⟨

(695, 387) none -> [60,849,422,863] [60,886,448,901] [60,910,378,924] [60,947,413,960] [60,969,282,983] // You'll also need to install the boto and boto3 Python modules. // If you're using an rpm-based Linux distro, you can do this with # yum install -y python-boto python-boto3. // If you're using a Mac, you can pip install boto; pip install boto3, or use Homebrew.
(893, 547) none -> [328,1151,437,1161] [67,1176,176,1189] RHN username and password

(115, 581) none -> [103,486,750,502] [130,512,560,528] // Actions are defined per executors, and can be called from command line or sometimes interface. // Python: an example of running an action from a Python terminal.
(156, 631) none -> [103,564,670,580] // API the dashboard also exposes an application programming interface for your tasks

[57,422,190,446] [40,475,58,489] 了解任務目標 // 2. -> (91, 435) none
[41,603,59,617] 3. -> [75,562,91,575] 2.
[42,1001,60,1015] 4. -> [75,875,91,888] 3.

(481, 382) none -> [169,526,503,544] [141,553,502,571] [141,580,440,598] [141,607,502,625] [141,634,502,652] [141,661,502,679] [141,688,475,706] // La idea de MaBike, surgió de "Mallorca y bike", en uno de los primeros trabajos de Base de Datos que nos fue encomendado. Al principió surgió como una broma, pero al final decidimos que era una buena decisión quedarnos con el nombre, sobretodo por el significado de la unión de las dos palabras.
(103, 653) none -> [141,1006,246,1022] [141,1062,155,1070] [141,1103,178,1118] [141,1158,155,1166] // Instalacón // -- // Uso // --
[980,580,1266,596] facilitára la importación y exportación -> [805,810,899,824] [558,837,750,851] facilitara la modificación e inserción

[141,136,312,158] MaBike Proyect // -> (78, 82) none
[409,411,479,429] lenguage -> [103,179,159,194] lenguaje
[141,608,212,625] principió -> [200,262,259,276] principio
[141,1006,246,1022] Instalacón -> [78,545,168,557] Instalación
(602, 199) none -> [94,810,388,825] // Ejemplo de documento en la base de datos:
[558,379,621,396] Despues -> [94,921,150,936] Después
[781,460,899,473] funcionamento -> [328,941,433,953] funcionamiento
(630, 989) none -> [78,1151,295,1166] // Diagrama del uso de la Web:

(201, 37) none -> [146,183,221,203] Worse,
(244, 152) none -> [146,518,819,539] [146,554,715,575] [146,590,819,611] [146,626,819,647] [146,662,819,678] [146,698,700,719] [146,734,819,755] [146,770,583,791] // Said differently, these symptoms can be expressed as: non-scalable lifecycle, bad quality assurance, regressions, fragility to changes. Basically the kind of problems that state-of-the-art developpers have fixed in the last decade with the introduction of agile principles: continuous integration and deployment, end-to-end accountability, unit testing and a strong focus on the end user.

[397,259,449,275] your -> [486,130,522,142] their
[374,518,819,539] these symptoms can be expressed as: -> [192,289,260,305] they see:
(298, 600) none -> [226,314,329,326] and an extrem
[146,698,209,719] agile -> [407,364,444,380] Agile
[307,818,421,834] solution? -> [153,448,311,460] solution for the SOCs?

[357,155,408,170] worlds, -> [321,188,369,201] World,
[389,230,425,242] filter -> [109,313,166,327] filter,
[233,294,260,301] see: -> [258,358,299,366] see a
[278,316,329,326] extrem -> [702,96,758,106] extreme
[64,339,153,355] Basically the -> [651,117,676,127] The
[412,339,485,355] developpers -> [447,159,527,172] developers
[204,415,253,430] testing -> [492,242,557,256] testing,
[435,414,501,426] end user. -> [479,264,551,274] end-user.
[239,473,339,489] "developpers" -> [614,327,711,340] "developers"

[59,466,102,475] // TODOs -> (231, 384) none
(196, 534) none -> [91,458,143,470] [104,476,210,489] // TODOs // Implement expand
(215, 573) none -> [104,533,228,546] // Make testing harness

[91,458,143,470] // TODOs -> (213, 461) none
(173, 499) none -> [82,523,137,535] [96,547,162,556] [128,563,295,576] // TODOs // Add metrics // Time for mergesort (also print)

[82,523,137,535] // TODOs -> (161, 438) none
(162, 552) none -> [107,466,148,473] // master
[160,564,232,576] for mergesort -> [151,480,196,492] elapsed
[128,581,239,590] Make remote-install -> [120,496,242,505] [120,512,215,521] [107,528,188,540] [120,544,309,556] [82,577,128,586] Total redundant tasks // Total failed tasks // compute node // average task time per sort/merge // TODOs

⟩

> [PROMPT]:
Every line above that includes the string "install" needs to be copied.

> [RESPONSE TO THIS EXERCISE]:
(695, 387) none -> [60,849,422,863] [60,886,448,901] [60,910,378,924] [60,947,413,960] [60,969,282,983] // You'll also need to install the boto and boto3 Python modules. // If you're using an rpm-based Linux distro, you can do this with # yum install -y python-boto python-boto3. // If you're using a Mac, you can pip install boto; pip install boto3, or use Homebrew.
[128,581,239,590] Make remote-install -> [120,496,242,505] [120,512,215,521] [107,528,188,540] [120,544,309,556] [82,577,128,586] Total redundant tasks // Total failed tasks // compute node // average task time per sort/merge // TODOs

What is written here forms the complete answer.